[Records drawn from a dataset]

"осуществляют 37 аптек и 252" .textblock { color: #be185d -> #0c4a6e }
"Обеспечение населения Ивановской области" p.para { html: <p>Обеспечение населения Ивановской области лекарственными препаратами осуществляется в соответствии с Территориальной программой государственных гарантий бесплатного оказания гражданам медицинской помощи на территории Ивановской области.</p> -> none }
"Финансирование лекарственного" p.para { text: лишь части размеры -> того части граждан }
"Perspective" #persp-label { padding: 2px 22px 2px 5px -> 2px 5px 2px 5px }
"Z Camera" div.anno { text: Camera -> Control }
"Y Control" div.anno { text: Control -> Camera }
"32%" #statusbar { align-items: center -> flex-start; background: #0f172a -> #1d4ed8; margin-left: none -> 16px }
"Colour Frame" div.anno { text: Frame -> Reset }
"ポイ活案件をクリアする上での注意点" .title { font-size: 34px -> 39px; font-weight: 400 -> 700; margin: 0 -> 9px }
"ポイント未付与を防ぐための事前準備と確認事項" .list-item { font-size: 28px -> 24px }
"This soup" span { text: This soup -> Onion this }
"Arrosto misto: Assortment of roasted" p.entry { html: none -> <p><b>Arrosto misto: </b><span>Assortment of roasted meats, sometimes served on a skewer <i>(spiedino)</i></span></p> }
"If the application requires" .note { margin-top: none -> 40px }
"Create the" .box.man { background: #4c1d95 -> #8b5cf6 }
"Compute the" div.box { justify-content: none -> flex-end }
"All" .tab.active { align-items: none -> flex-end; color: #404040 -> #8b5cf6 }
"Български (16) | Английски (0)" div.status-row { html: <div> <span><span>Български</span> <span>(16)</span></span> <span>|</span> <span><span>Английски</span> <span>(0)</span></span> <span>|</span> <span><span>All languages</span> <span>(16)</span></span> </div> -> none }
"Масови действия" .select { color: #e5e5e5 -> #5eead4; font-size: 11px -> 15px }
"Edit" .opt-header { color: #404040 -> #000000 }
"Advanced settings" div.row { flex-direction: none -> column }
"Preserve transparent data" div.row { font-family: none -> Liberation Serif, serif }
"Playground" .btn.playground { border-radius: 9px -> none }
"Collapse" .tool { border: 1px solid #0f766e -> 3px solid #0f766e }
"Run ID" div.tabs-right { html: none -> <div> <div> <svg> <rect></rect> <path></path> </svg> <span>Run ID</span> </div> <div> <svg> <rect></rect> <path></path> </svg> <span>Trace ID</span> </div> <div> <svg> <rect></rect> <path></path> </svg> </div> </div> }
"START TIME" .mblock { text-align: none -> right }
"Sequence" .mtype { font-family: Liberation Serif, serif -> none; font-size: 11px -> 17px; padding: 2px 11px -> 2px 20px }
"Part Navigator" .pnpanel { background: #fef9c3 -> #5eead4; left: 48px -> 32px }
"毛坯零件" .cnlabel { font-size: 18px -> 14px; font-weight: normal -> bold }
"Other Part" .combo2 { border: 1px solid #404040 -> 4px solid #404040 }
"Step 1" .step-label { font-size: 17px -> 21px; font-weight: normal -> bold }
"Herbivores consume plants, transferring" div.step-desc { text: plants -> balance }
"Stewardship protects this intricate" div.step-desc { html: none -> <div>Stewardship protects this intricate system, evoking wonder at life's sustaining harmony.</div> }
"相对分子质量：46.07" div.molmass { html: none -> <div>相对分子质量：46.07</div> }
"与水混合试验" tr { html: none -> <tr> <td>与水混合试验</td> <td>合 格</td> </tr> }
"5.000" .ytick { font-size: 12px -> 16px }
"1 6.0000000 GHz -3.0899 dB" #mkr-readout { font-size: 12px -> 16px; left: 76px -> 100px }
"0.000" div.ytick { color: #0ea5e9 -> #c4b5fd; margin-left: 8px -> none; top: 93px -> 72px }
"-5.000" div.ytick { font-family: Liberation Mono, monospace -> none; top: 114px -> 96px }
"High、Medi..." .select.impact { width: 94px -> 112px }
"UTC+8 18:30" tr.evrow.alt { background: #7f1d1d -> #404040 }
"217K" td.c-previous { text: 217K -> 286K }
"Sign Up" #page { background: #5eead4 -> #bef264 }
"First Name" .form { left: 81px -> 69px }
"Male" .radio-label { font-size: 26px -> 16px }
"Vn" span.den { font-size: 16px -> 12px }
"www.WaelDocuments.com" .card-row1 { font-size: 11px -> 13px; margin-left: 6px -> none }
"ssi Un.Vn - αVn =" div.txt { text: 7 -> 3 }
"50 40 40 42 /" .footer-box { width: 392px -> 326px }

The problem → Once you find the line with "font-size: 28px ->" above, print it and every line after it up to and including the line with "background: #fef9c3 ->", exactly as written and nothing else.

Response below →
"ポイント未付与を防ぐための事前準備と確認事項" .list-item { font-size: 28px -> 24px }
"This soup" span { text: This soup -> Onion this }
"Arrosto misto: Assortment of roasted" p.entry { html: none -> <p><b>Arrosto misto: </b><span>Assortment of roasted meats, sometimes served on a skewer <i>(spiedino)</i></span></p> }
"If the application requires" .note { margin-top: none -> 40px }
"Create the" .box.man { background: #4c1d95 -> #8b5cf6 }
"Compute the" div.box { justify-content: none -> flex-end }
"All" .tab.active { align-items: none -> flex-end; color: #404040 -> #8b5cf6 }
"Български (16) | Английски (0)" div.status-row { html: <div> <span><span>Български</span> <span>(16)</span></span> <span>|</span> <span><span>Английски</span> <span>(0)</span></span> <span>|</span> <span><span>All languages</span> <span>(16)</span></span> </div> -> none }
"Масови действия" .select { color: #e5e5e5 -> #5eead4; font-size: 11px -> 15px }
"Edit" .opt-header { color: #404040 -> #000000 }
"Advanced settings" div.row { flex-direction: none -> column }
"Preserve transparent data" div.row { font-family: none -> Liberation Serif, serif }
"Playground" .btn.playground { border-radius: 9px -> none }
"Collapse" .tool { border: 1px solid #0f766e -> 3px solid #0f766e }
"Run ID" div.tabs-right { html: none -> <div> <div> <svg> <rect></rect> <path></path> </svg> <span>Run ID</span> </div> <div> <svg> <rect></rect> <path></path> </svg> <span>Trace ID</span> </div> <div> <svg> <rect></rect> <path></path> </svg> </div> </div> }
"START TIME" .mblock { text-align: none -> right }
"Sequence" .mtype { font-family: Liberation Serif, serif -> none; font-size: 11px -> 17px; padding: 2px 11px -> 2px 20px }
"Part Navigator" .pnpanel { background: #fef9c3 -> #5eead4; left: 48px -> 32px }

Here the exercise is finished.